Depuis février dernier, quatre jeunes mineurs non accompagnés, venus de Côte d’Ivoire, d’Érythrée et d’Afghanistan, logent à Lorentzweiler dans une nouvelle structure du service Perspectives de la Croix-Rouge. Ce lieu permet aux quatre jeunes de prendre la voie de l’intégration et de l’autonomie.
« Félicitations à vous quatre pour votre bon départ dans la commune et au sein des associations. » Les compliments sont signés Gilles Dhamen, le directeur de la Solidarité nationale de la Croix-Rouge luxembourgeoise. Ils sont destinés à l’Érythréen Samuel (19 ans), l’Ivoirien Joël (17 ans), et les deux Afghans Allahdad (17 ans) et Zaki (17 ans).
Depuis le 15 février dernier, les quatre jeunes hommes, initialement hébergés dans un centre d’accueil pour personnes migrantes, vivent à Lorentzweiler dans une toute nouvelle structure du service Perspectives de la Croix-Rouge luxembourgeoise. Ce projet est une nouvelle forme de logement encadré. La prise en charge des jeunes migrants se différenciant de la prise en charge «traditionnelle» à plusieurs niveaux : la langue, où l’intervention d’un interprète est souvent indispensable pour les entretiens plus intenses, le vécu dans leur pays d’origine et durant leur voyage vers le Luxembourg, l’angoisse liée à l’incertitude quant à l’obtention du statut de bénéficiaire et les différences culturelles au quotidien.
Et l’objectif principal de ce projet de Lorentzweiler est l’intégration sociale et culturelle dans la vie de la commune. Dans ce sens, ils ont également signé une convention de collaboration avec l’Uelzechtdall ASBL. Ainsi, ils participent à des activités de la maison des jeunes, du club senior ou sont devenus membres actifs dans les associations locales comme le club de football.
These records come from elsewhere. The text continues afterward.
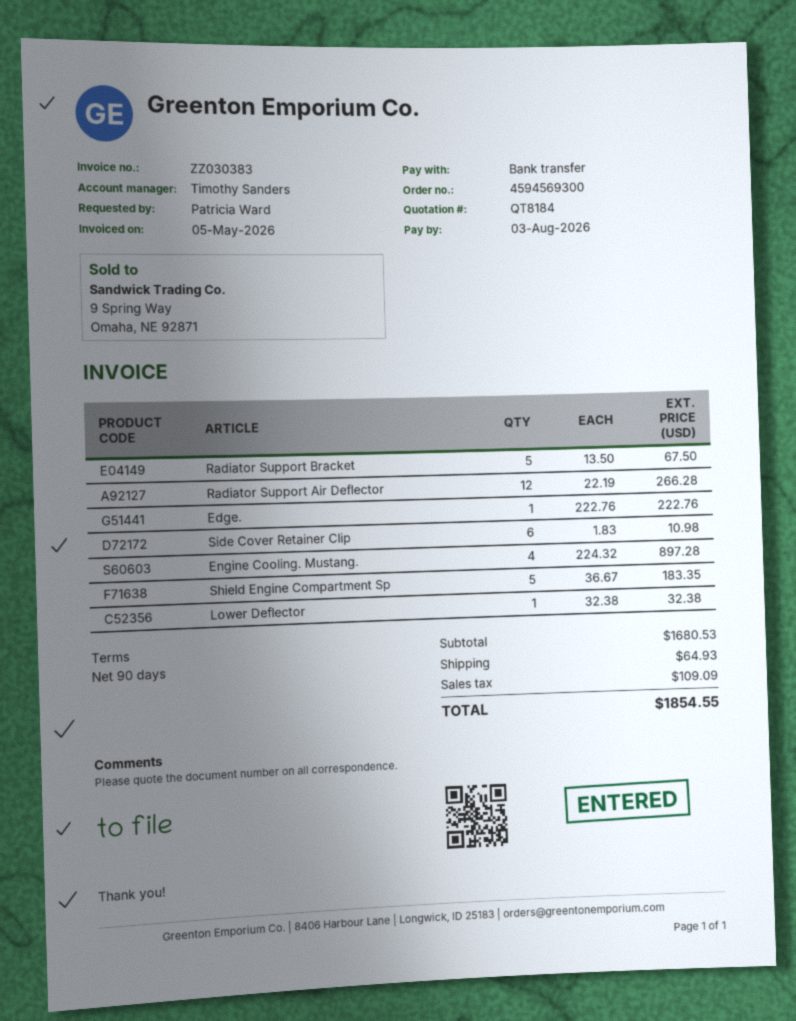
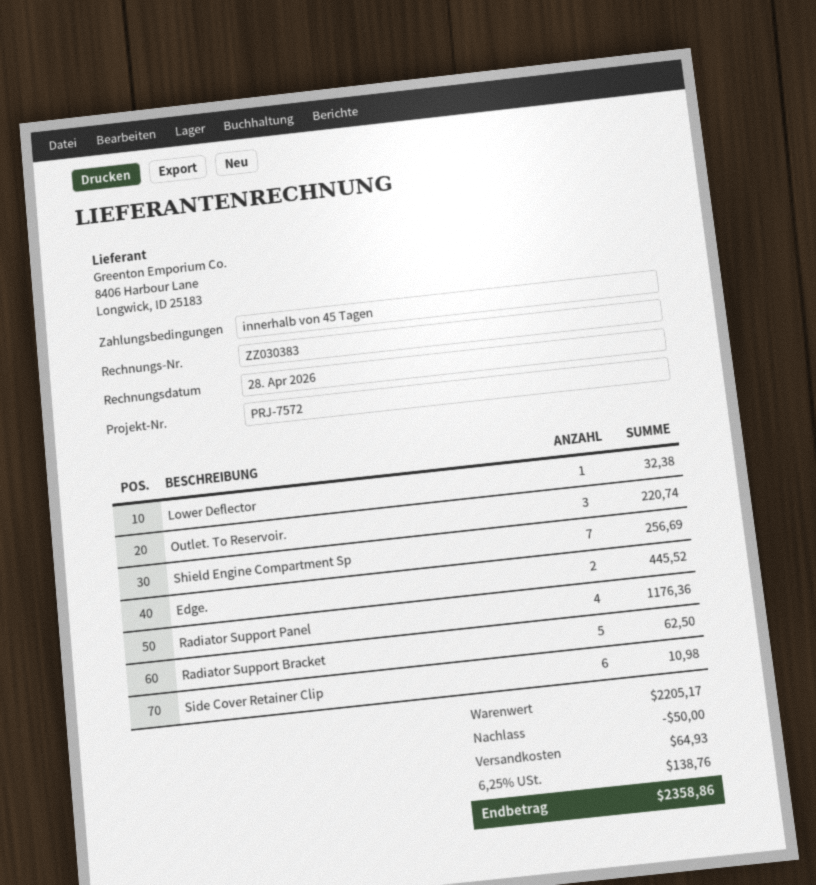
invoice date: 2026-05-05 -> 2026-04-28
payment terms: 90 days -> 45 days
Radiator Support Bracket: 5 for 67.50 -> 5 for 62.50
Radiator Support Air Deflector: 12 for 266.28 -> none
Edge.: 1 for 222.76 -> 2 for 445.52
Engine Cooling. Mustang.: 4 for 897.28 -> none
Shield Engine Compartment Sp: 5 for 183.35 -> 7 for 256.69
Outlet. To Reservoir.: none -> 3 for 220.74
Radiator Support Panel: none -> 4 for 1176.36
subtotal: 1680.53 -> 2205.17
discount: none -> 50.00
tax: 109.09 -> 138.76
total: 1854.55 -> 2358.86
«J’ai commencé une nouvelle vie»
Encadrés par Ingrid Monivas et Masse Sylla, deux éducateurs gradués du service Perspectives de la Croix-Rouge luxembourgeoise, Samuel, Joël, Allahdad et Zaki ont chacun leur chambre, une cuisine commune, un salon commun et deux salles de bains. « Nous sommes là pour les accompagner. Nous sommes leurs points de repère ici et nous avons créé des liens très forts entre nous , indiquent Ingrid Monivas et Masse Sylla. L’un d’entre nous passe au moins une fois par jour. Tout dépend de leurs besoins. Mais ils font la cuisine eux-mêmes, leurs courses, s’organisent pour la vie de la maison. »
Et tous les quatre ont déjà une vie bien remplie. Allahdad, bénéficiaire de la protection internationale (BPI), va au lycée Michel-Lucius à Luxembourg; Zaki, demandeur de protection internationale (DPI), est scolarisé au lycée Josy-Barthel de Mamer; Joël, également DPI, est apprenti chauffagiste; et Samuel, BPI, suit un apprentissage de carrossier.
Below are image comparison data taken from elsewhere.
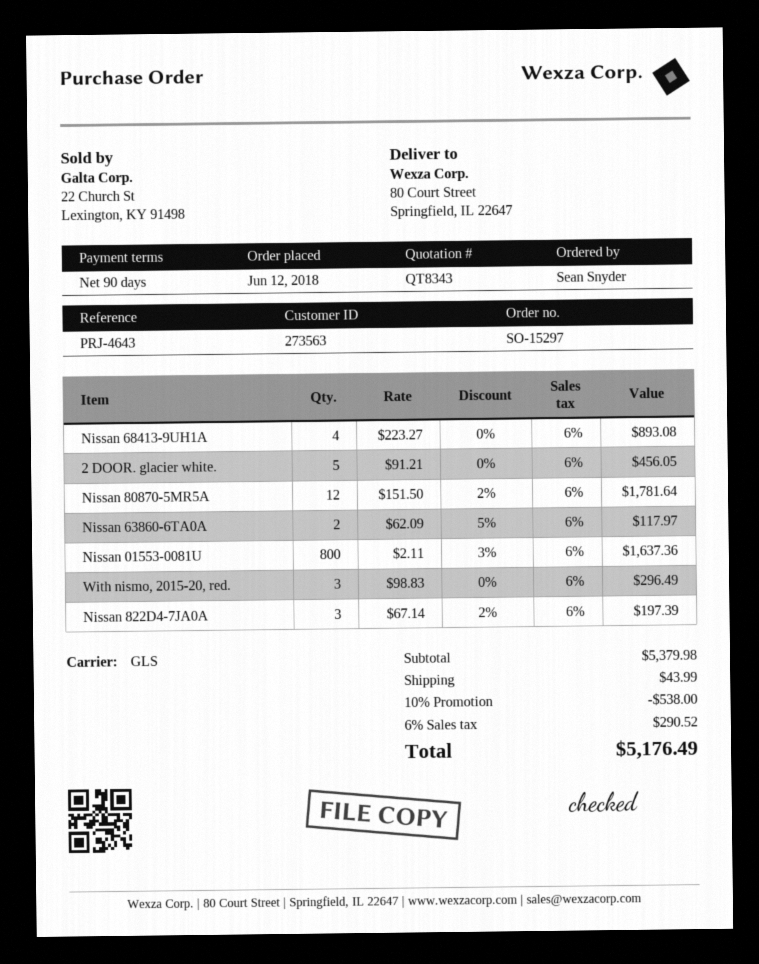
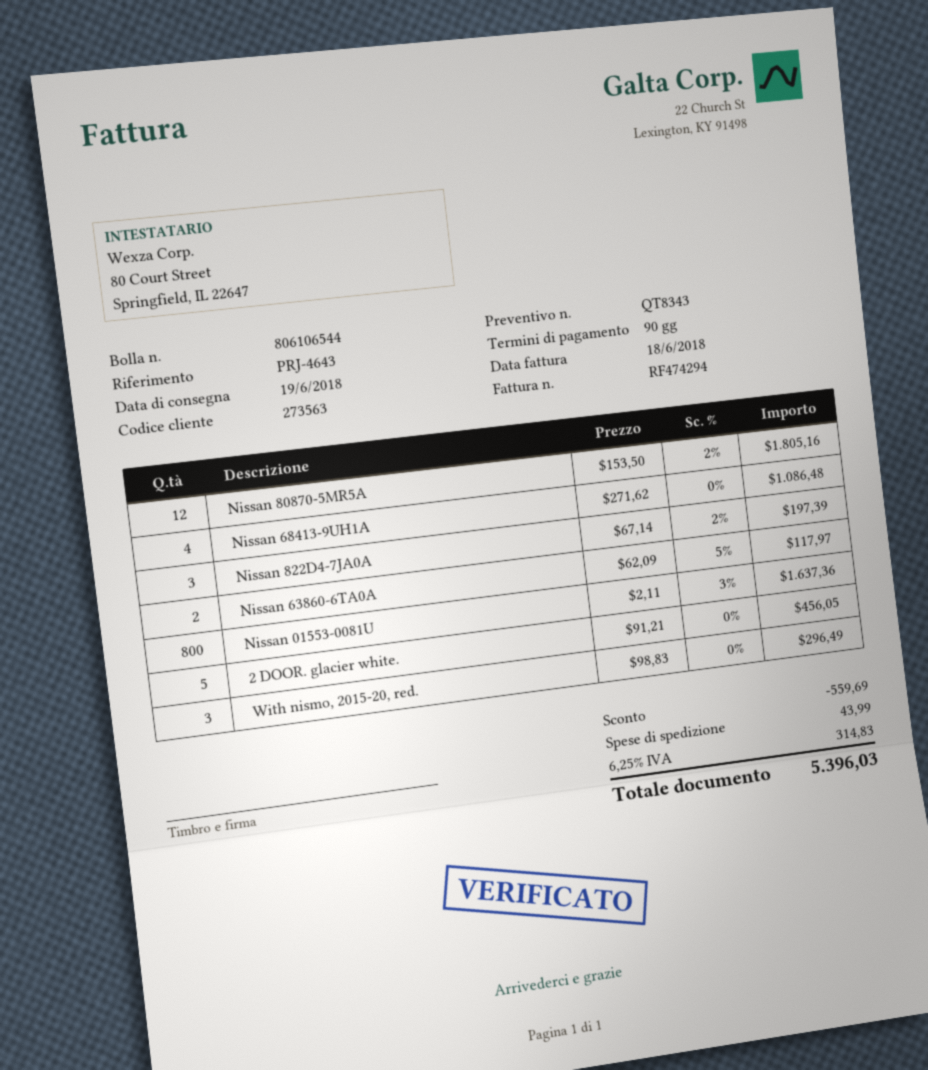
Nissan 68413-9UH1A: 4 x 223.27 = 893.08 -> 4 x 271.62 = 1086.48
Nissan 80870-5MR5A: 12 x 151.50 - 2% = 1781.64 -> 12 x 153.50 - 2% = 1805.16
discount: 538.00 -> 559.69
tax: 6% = 290.52 -> 6.25% = 314.83
total: 5176.49 -> 5396.03

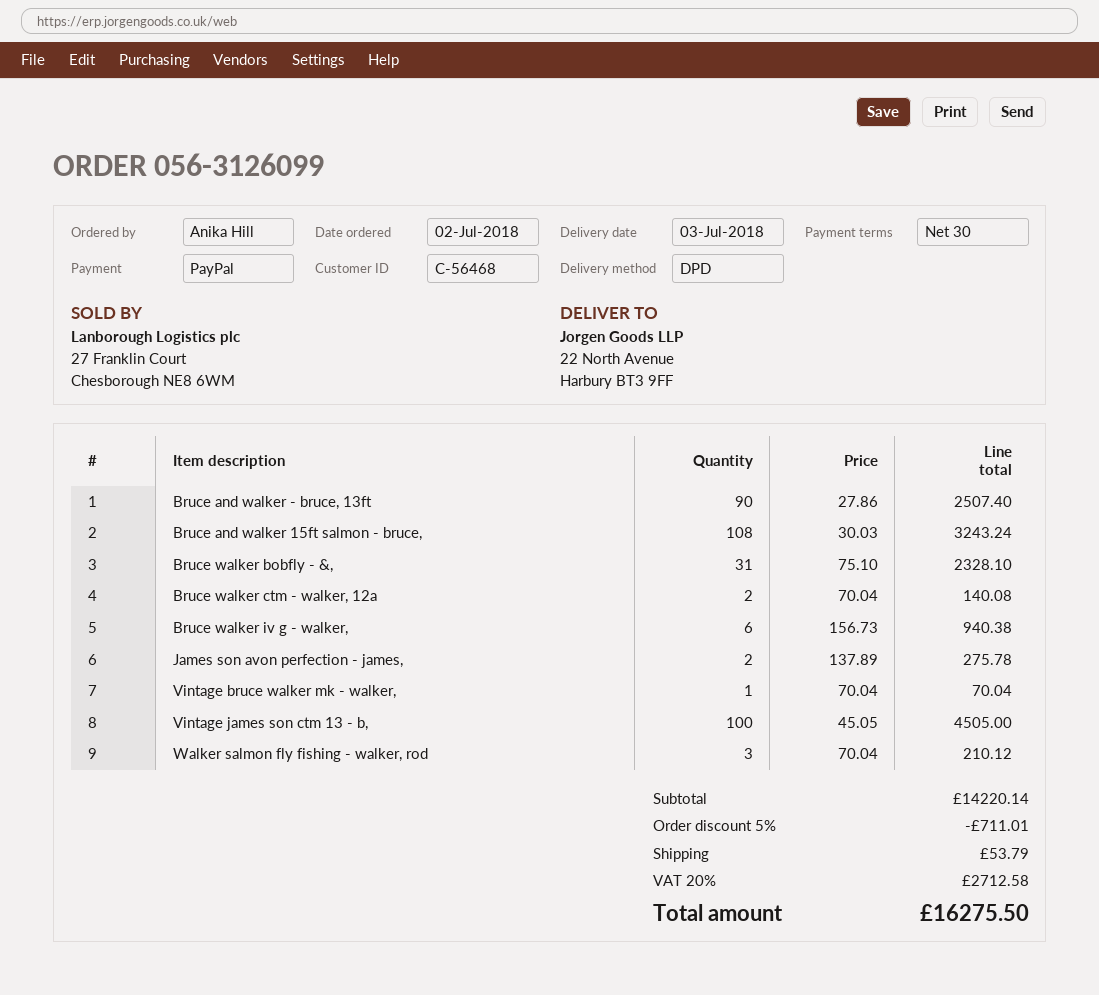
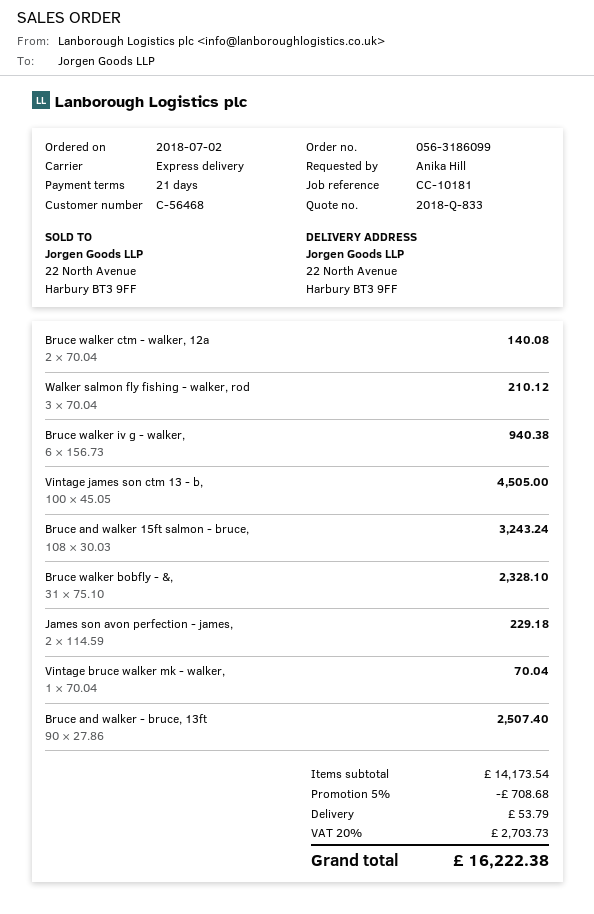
order number: 056-3126099 -> 056-3186099
payment terms: 30 days -> 21 days
shipping method: DPD -> express
James son avon perfection - james,: 2 x 137.89 = 275.78 -> 2 x 114.59 = 229.18
subtotal: 14220.14 -> 14173.54
discount: 5% = 711.01 -> 5% = 708.68
tax: 20% = 2712.58 -> 20% = 2703.73
total: 16275.50 -> 16222.38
« Tout se passe très bien , avance Samuel, l’Érythréen. J’aime bien aller travailler, aller à l’école… On s’entend bien tous les quatre. Contrairement à avant, où nous étions trois par chambre, aujourd’hui j’ai ma propre chambre. Je me sens en sécurité et au calme. »
Mais le passé revient parfois hanter le jeune homme, qui est arrivé au Luxembourg en 2014 après un trajet de neuf mois en bus, voiture, bateau et à pied : « J’ai fui mon pays à cause de la dictature et la guerre. J’ai vu des choses horribles. Une partie de ma famille est restée là-bas. Ma sœur est partie aussi, mais elle est portée disparue depuis qu’elle est arrivée, il y a quelques semaines, en Libye. À priori, mon petit frère serait arrivé au Soudan. Mais j’attends encore de ses nouvelles… » Suivi par un psychologue, Samuel se réveille encore souvent la nuit après des cauchemars, mais « arrive à oublier un peu tout ça pendant la journée au travail et à l’école ».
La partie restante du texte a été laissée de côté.